*What to do*: Nothing but the lines from the one with "[79,132,124,148] global ->" through the final line of the entries below should be written out, each exactly as given.

Records from a dataset
◇ ◇ ◇

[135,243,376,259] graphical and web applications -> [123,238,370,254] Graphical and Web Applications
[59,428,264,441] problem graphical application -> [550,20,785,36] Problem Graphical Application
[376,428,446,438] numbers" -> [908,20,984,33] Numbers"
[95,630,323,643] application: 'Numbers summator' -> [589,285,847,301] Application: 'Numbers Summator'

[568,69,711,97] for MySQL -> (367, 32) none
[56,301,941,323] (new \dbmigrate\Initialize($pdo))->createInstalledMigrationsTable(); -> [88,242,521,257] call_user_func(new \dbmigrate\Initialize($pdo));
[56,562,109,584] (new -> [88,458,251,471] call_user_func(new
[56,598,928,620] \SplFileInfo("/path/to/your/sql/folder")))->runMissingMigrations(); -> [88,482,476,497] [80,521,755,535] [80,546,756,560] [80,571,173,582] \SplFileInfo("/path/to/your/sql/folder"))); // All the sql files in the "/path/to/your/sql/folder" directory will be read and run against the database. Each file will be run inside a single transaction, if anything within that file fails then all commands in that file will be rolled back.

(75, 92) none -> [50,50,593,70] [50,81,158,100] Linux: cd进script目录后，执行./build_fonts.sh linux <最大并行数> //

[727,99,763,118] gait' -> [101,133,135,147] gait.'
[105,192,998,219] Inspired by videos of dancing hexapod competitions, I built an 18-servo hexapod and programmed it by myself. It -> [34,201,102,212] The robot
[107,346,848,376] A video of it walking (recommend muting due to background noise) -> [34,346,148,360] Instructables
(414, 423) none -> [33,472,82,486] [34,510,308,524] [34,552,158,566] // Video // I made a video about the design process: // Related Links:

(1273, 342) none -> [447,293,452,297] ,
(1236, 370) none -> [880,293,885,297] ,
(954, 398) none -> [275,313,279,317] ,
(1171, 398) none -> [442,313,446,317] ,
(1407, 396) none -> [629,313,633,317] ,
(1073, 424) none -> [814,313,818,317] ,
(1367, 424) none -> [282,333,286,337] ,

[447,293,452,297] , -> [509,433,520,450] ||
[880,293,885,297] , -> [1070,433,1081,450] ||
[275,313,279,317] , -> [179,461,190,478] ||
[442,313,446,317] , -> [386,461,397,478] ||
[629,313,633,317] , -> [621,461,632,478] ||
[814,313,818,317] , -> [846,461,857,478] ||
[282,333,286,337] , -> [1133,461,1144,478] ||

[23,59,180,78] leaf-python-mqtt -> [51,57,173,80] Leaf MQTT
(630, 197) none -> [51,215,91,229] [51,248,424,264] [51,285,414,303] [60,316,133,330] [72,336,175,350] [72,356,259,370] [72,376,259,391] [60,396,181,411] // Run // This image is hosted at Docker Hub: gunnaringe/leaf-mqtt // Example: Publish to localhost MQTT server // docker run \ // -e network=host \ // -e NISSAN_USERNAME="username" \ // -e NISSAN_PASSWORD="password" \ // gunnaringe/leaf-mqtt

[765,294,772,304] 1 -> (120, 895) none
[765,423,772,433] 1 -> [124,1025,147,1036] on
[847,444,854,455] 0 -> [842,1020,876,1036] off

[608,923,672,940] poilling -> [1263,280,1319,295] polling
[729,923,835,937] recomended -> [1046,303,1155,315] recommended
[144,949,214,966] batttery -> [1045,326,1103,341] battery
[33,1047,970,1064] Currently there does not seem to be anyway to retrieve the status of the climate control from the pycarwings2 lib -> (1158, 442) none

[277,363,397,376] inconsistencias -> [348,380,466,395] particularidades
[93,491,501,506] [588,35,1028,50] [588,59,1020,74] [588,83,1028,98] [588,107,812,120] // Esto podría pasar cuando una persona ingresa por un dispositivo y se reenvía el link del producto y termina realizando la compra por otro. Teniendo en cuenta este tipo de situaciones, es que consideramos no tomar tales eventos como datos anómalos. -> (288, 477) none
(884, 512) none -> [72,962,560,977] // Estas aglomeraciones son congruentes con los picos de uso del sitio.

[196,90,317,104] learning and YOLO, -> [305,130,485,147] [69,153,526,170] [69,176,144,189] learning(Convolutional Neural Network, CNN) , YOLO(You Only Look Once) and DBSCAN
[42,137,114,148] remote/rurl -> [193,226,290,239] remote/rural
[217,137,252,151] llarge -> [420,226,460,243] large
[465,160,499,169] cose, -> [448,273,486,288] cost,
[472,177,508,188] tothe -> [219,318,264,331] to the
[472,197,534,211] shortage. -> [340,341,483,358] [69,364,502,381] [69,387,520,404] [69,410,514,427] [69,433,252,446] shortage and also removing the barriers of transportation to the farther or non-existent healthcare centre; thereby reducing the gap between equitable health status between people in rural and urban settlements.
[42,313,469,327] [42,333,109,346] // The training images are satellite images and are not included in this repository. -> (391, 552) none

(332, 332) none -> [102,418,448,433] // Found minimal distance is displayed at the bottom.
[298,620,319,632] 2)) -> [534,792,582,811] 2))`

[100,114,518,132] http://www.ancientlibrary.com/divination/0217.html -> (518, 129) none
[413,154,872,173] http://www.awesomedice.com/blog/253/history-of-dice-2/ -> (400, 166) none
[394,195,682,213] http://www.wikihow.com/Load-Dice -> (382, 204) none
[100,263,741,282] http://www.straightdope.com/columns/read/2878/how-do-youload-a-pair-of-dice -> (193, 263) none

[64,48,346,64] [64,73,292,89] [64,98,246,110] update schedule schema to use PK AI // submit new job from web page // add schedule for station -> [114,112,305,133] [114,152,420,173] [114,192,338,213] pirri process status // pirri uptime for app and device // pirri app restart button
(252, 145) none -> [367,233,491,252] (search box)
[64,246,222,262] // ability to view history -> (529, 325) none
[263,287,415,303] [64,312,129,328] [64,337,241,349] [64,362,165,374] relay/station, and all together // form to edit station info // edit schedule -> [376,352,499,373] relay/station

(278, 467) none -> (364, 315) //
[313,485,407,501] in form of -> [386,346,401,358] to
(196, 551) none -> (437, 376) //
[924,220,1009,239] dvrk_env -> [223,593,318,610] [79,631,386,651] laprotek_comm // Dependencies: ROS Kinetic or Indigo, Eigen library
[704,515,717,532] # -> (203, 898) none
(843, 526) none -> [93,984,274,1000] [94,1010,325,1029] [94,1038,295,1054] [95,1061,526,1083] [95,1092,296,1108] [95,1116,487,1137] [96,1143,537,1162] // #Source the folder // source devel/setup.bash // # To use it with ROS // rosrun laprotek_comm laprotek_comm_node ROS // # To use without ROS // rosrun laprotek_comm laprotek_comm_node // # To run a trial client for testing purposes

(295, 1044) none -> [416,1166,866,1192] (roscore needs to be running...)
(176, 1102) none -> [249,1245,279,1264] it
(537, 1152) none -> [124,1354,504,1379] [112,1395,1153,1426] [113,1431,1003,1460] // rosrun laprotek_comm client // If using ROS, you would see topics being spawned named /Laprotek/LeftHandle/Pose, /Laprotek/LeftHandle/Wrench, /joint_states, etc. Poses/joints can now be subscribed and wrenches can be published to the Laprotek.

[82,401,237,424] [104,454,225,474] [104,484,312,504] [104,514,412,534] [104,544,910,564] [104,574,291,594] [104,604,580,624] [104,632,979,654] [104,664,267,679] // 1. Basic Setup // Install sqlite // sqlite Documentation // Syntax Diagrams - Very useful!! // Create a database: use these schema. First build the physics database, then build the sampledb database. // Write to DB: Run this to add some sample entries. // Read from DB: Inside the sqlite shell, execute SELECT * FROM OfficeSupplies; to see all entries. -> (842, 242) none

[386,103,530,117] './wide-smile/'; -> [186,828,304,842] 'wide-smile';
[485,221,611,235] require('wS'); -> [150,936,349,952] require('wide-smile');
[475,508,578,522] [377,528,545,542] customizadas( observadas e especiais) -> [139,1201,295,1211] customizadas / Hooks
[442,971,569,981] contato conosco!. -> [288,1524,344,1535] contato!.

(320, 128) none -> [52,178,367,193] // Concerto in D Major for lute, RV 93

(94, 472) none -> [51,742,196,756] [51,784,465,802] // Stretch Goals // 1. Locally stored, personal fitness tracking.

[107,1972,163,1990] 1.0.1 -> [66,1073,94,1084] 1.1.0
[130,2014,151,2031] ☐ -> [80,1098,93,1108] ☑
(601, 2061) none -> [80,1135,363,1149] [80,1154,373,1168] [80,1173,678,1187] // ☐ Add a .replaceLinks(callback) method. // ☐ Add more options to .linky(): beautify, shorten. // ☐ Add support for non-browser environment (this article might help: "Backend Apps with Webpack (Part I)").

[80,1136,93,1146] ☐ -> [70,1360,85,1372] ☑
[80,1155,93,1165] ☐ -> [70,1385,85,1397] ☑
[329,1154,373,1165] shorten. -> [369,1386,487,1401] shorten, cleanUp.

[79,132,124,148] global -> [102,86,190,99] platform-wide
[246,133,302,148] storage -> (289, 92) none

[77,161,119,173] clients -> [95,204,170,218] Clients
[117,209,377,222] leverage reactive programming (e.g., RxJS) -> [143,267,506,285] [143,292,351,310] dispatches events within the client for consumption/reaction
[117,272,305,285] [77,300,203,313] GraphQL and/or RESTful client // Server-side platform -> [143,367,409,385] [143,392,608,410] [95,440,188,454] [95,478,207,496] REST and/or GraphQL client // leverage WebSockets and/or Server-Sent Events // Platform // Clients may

◇ ◇ ◇

*Your response*:
[79,132,124,148] global -> [102,86,190,99] platform-wide
[246,133,302,148] storage -> (289, 92) none

[77,161,119,173] clients -> [95,204,170,218] Clients
[117,209,377,222] leverage reactive programming (e.g., RxJS) -> [143,267,506,285] [143,292,351,310] dispatches events within the client for consumption/reaction
[117,272,305,285] [77,300,203,313] GraphQL and/or RESTful client // Server-side platform -> [143,367,409,385] [143,392,608,410] [95,440,188,454] [95,478,207,496] REST and/or GraphQL client // leverage WebSockets and/or Server-Sent Events // Platform // Clients may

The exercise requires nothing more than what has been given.